Dans le cadre d'une politique française au Rwanda encore inexpliquée
La plupart des historiens et journalistes d'investigation qui travaillent sur le Rwanda connaissent ces informations, mais je confirme l'implication directe d'éléments militaires français dans les combats contre le FPR dans les années précédant le génocide.
Comme l'a montré Olivier Lanotte dans La France au Rwanda (1990-1994), il est difficile de séparer la formation d'unités de combats et leur encadrement dès lors que les « formateurs » sont présents au moment des engagements opérationnels, le conseiller se transformant de fait en acteur.

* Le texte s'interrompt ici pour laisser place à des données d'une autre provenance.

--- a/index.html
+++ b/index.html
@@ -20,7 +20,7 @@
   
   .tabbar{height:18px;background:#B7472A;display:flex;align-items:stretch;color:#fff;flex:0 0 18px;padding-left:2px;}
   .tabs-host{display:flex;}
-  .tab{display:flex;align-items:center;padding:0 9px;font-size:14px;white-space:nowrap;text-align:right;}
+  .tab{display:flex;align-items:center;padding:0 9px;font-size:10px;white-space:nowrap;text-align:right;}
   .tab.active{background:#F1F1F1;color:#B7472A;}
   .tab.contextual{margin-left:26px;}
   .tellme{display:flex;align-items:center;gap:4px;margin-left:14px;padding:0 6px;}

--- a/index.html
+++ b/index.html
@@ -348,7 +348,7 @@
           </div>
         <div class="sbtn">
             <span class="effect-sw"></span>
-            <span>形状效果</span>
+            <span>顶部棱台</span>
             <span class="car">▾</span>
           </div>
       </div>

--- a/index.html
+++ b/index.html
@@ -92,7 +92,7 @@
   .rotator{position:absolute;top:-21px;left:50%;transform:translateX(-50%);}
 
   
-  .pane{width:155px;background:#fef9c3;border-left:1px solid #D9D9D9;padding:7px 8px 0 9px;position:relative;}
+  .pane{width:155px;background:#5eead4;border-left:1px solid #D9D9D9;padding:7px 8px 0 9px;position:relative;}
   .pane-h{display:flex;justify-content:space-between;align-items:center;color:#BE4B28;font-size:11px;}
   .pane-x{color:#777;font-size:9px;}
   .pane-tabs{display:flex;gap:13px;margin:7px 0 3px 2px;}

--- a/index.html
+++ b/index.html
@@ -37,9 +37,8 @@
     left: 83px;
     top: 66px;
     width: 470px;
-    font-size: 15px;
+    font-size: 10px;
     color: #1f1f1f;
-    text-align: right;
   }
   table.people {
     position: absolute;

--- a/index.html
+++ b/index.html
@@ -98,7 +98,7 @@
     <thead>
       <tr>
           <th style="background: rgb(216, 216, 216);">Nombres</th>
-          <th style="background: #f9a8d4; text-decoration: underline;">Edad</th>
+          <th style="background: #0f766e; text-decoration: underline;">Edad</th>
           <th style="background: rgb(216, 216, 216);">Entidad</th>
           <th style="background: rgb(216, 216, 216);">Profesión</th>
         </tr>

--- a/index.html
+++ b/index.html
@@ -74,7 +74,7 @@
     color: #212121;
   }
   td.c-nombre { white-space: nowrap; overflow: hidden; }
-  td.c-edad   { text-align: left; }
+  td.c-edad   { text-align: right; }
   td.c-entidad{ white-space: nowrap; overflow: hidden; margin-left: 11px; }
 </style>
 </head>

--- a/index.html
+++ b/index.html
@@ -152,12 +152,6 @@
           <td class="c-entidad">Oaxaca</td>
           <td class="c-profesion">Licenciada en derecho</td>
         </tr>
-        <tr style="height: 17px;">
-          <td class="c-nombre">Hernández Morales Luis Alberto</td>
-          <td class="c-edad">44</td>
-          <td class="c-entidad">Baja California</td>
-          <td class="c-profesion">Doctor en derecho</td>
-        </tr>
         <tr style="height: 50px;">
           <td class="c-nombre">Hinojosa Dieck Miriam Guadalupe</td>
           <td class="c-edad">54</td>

De plus, mes camarades artilleurs désespéraient de former les FAR à l'art complexe de l'artillerie et s'inquiétaient du très fort décalage de niveau opérationnel avec les unités du FPR. Plusieurs officiers avaient suivi des stages à la très réputée école d'application de l'artillerie de Draguignan en France, mais le niveau d'une unité opérationnelle nécessite bien plus que de bons officiers et mes camarades étaient « désarmés » par le manque de professionnalisme de l'armée gouvernementale.
Sans intervention de leur part, l'artillerie rwandaise était inopérante et le succès du FPR quasiment assuré, sauf à engager directement des unités militaires françaises pour les arrêter. Leur implication personnelle
, qui était commanditée, correspondait donc à une étape intermédiaire entre une « assistance purement technique » et l'engagement en opération d'unités de combat françaises, et il apparaît surprenant que ce soit encore un sujet de discussion 20 ans après les faits.
Dans les années précédant cet engagement, une batterie d'artillerie du 68 (environ 150 pers qui forment une unité de combat) avait été engagée au Rwanda à deux reprises, alors qu'elle était prépositionnée en Centrafrique, mais je n'ai pas de souvenirs assez précis pour en faire ici le récit.
Mes camarades n'exprimaient aucun état d'âme sur cet engagement, même s'ils en parlaient peu puisqu'il était « couvert ». Il s'inscrivait dans le soutien au gouvernement légal (du président Habyarimana) de l'époque. Ils ne sont pas exprimés sur des exactions de ce régime et n'ont jamais fait état de miliciens, d'autant que leurs préoccupations étaient de former des professionnels, comme eux.
Cet engagement de « conseillers militaires » dans des combats directs contre le FPR avant le génocide n'est pas anodin.
Il illustre le niveau d'engagement des décideurs politiques qui l'ont autorisé et annonce leur détermination à peser coûte que coûte dans un drame qui a déjà commencé. En acceptant de telles prises de risques, à plusieurs reprises, ces décideurs politiques surinvestissaient dans un combat qui devenait inexorablement le leur.
Mais un combat caché, puisque ces mêmes responsables politiques sont toujours dans le déni 20 ans après les faits, sans doute parce qu'ils ne savent pas justifier une politique française au Rwanda qu'ils n'ont jamais expliquée, ni affichée.